## [WHAT IS EXPECTED]
Copy the first line of the entries below and every line after it through the line containing "Dagsavisen (dagsavisen.no) | Variance: -12". Do not include pictures.
PROVIDED RECORDS Block Start
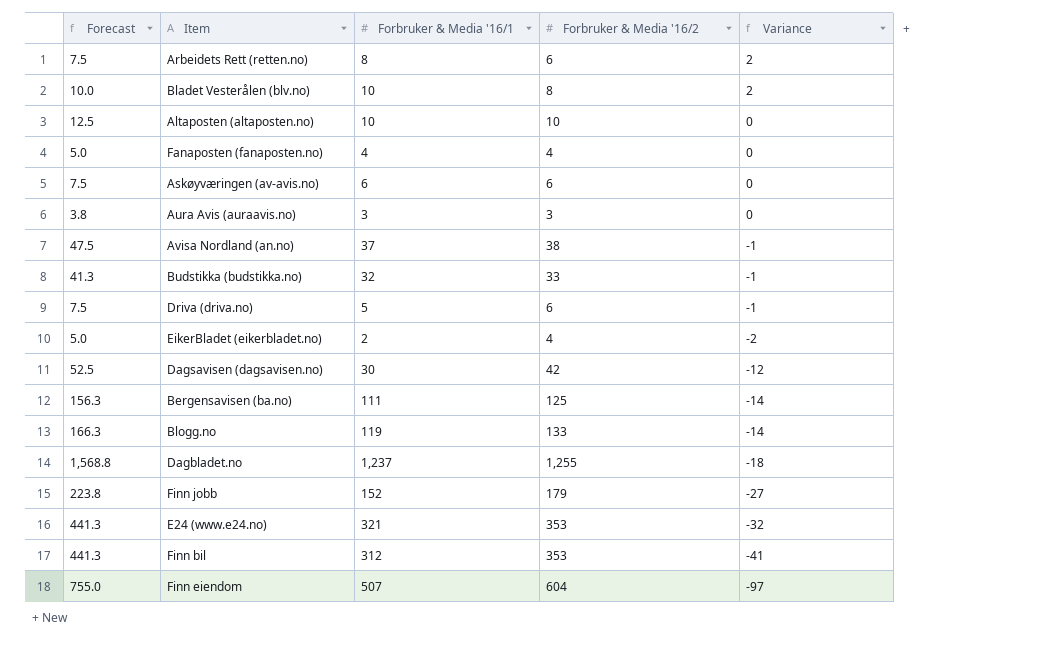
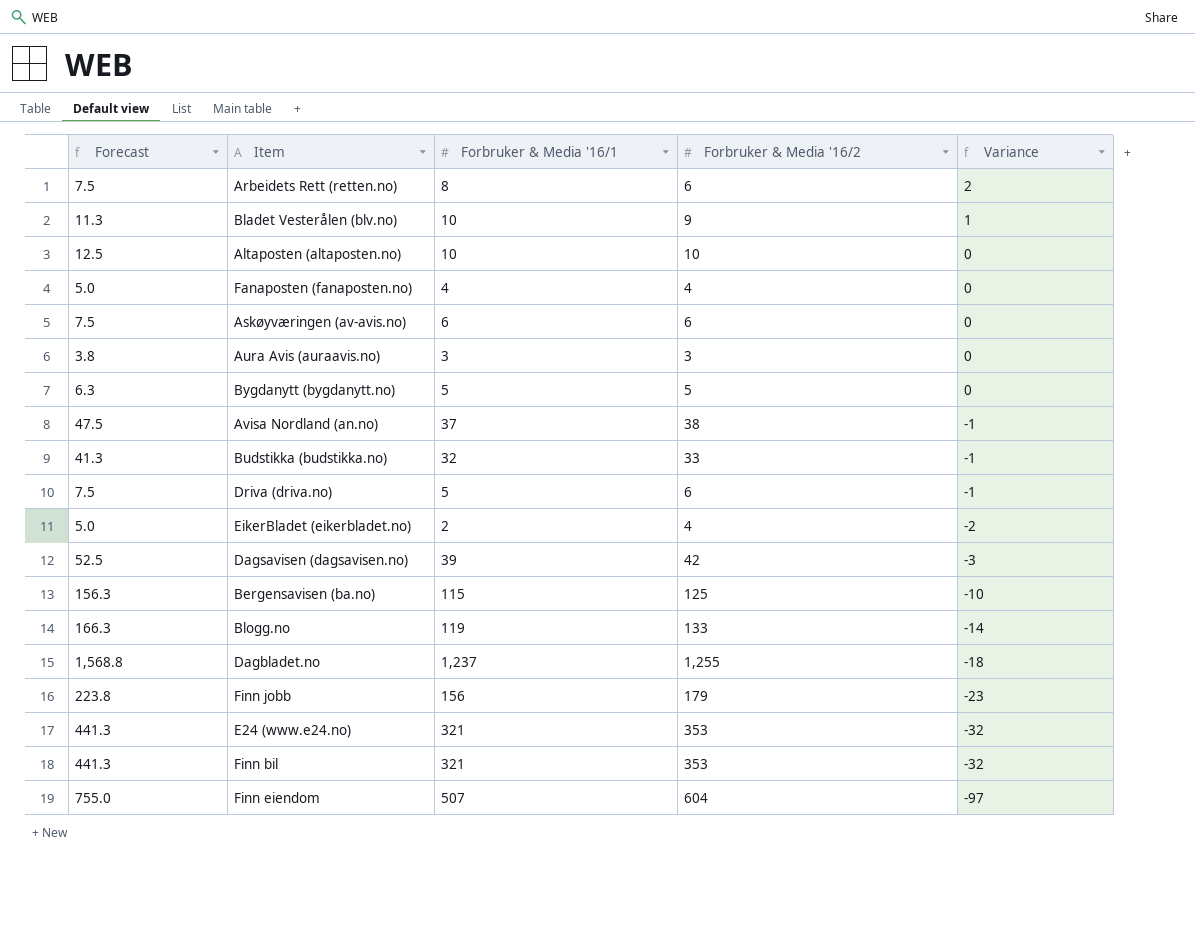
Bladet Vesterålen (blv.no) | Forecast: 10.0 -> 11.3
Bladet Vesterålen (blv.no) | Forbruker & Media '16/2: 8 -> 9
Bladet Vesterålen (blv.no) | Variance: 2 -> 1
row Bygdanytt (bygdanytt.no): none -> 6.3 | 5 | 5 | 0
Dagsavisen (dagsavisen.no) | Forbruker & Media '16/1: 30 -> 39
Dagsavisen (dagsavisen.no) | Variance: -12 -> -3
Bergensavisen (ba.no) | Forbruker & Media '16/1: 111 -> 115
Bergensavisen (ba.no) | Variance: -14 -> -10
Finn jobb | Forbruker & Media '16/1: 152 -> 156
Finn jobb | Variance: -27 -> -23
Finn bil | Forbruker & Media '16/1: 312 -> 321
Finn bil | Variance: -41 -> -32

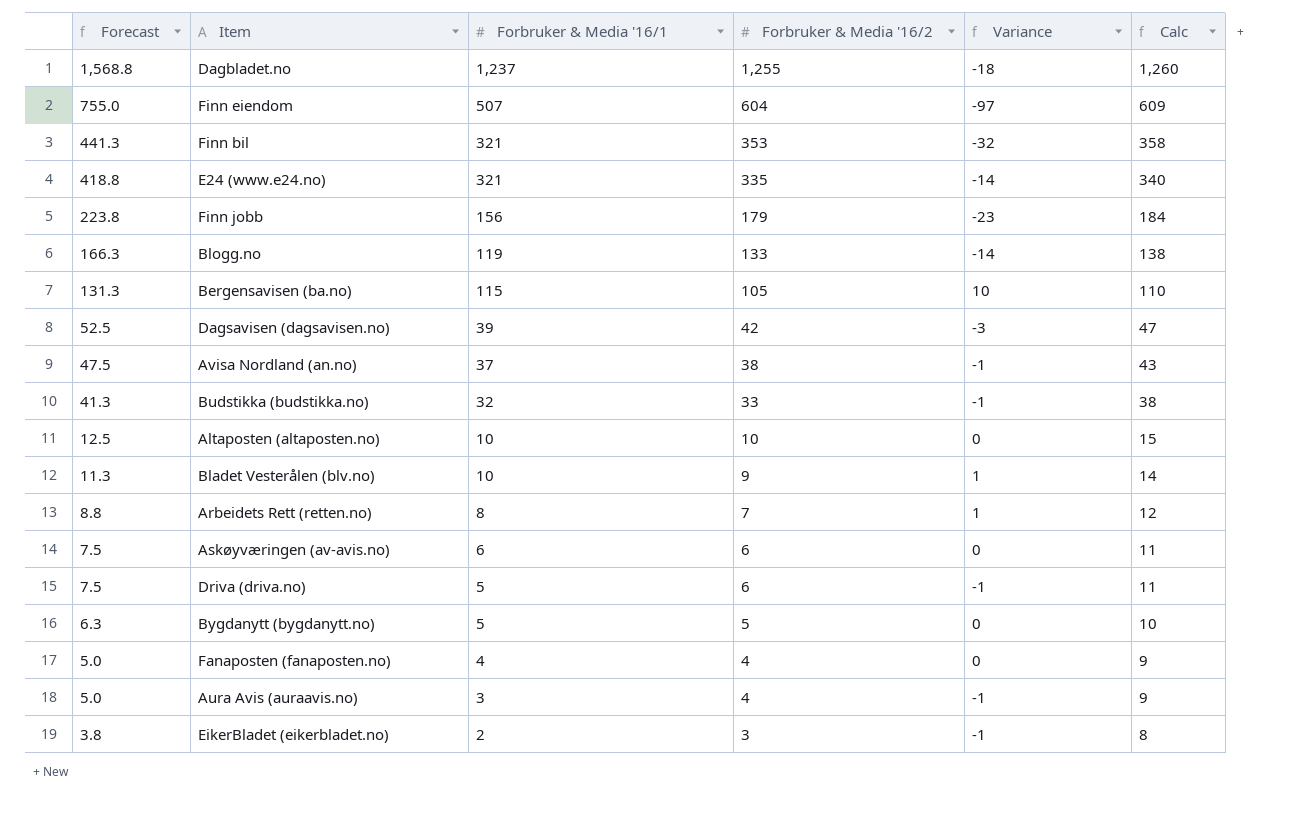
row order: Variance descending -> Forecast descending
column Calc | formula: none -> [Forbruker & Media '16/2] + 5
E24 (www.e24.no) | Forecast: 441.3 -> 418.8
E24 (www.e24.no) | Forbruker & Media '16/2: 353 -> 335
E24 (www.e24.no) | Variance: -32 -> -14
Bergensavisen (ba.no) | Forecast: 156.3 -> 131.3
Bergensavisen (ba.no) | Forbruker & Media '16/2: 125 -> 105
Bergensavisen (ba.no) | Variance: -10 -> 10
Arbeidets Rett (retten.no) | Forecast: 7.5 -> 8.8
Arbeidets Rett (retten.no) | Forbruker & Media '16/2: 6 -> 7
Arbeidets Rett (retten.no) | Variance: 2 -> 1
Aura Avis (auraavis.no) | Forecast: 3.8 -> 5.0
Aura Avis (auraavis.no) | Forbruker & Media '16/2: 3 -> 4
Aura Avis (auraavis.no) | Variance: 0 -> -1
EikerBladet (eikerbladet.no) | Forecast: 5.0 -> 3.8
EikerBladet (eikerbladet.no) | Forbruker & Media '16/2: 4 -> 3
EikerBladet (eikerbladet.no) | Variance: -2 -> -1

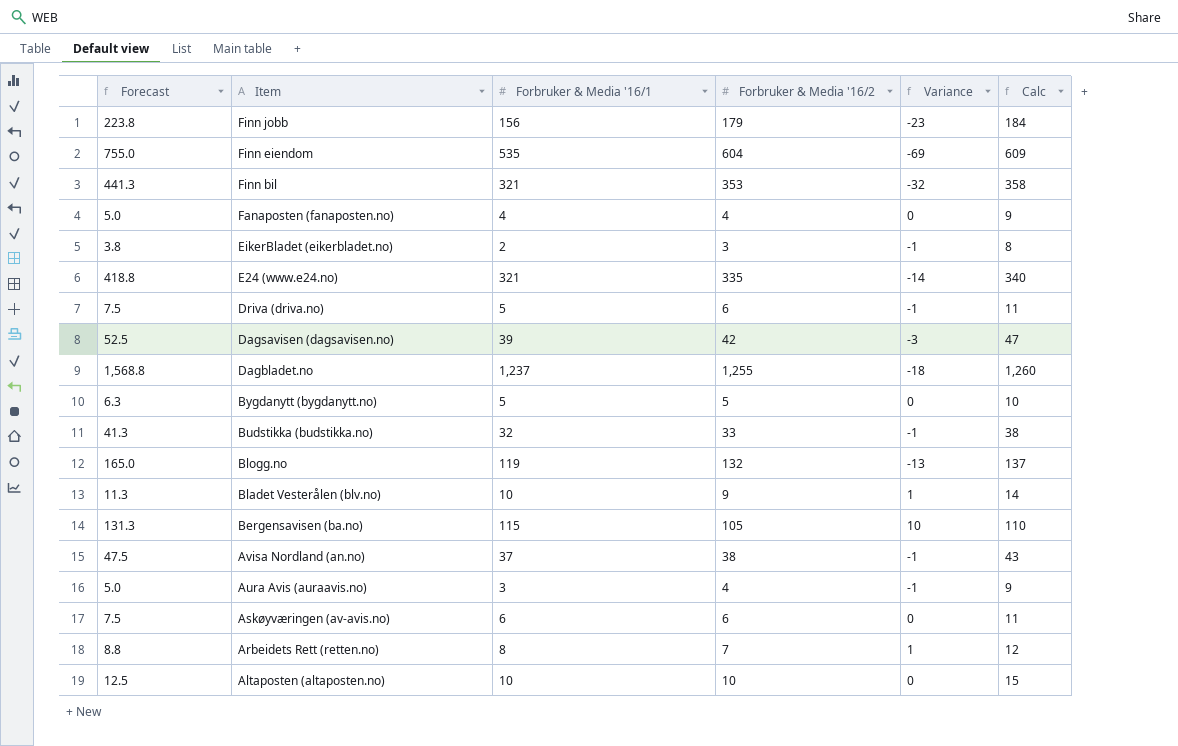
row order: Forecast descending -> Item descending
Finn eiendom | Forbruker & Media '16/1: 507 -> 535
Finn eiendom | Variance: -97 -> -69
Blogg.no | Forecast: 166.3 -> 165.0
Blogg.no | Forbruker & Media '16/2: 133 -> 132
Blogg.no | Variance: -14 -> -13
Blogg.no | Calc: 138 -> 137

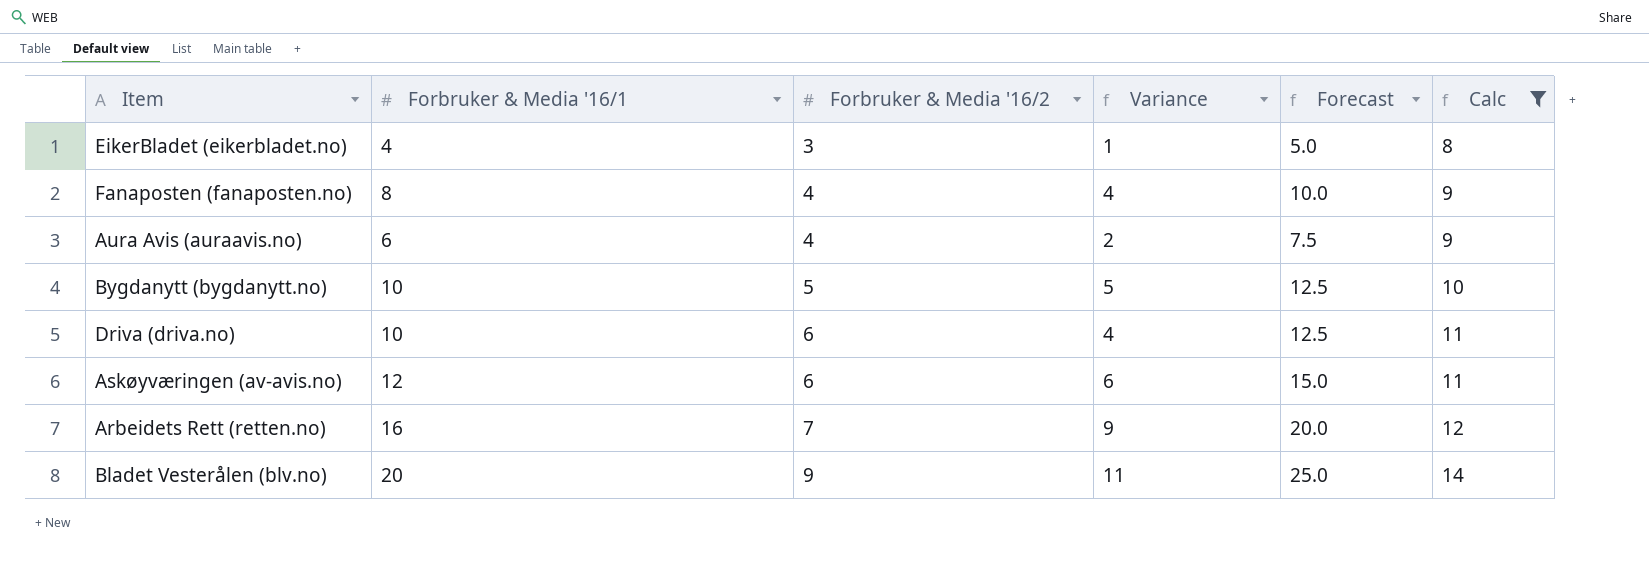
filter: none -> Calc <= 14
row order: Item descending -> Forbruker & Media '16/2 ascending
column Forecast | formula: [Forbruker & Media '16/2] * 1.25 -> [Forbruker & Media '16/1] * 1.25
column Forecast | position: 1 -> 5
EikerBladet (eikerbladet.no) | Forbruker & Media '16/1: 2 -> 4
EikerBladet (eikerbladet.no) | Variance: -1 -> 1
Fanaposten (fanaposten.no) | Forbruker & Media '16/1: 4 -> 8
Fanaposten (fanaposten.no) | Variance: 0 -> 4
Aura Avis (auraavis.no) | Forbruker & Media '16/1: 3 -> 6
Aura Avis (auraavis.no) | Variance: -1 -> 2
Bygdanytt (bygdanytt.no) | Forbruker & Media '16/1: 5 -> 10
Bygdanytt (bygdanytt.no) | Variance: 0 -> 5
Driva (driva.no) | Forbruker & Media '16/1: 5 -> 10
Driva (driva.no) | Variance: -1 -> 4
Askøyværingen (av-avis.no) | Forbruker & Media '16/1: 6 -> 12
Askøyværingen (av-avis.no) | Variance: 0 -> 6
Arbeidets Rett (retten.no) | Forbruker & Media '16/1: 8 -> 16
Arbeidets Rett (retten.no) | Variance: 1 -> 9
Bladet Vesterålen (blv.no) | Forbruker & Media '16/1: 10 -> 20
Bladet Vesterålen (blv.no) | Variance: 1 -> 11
PROVIDED RECORDS Block End
## [FINAL ANSWER]
Bladet Vesterålen (blv.no) | Forecast: 10.0 -> 11.3
Bladet Vesterålen (blv.no) | Forbruker & Media '16/2: 8 -> 9
Bladet Vesterålen (blv.no) | Variance: 2 -> 1
row Bygdanytt (bygdanytt.no): none -> 6.3 | 5 | 5 | 0
Dagsavisen (dagsavisen.no) | Forbruker & Media '16/1: 30 -> 39
Dagsavisen (dagsavisen.no) | Variance: -12 -> -3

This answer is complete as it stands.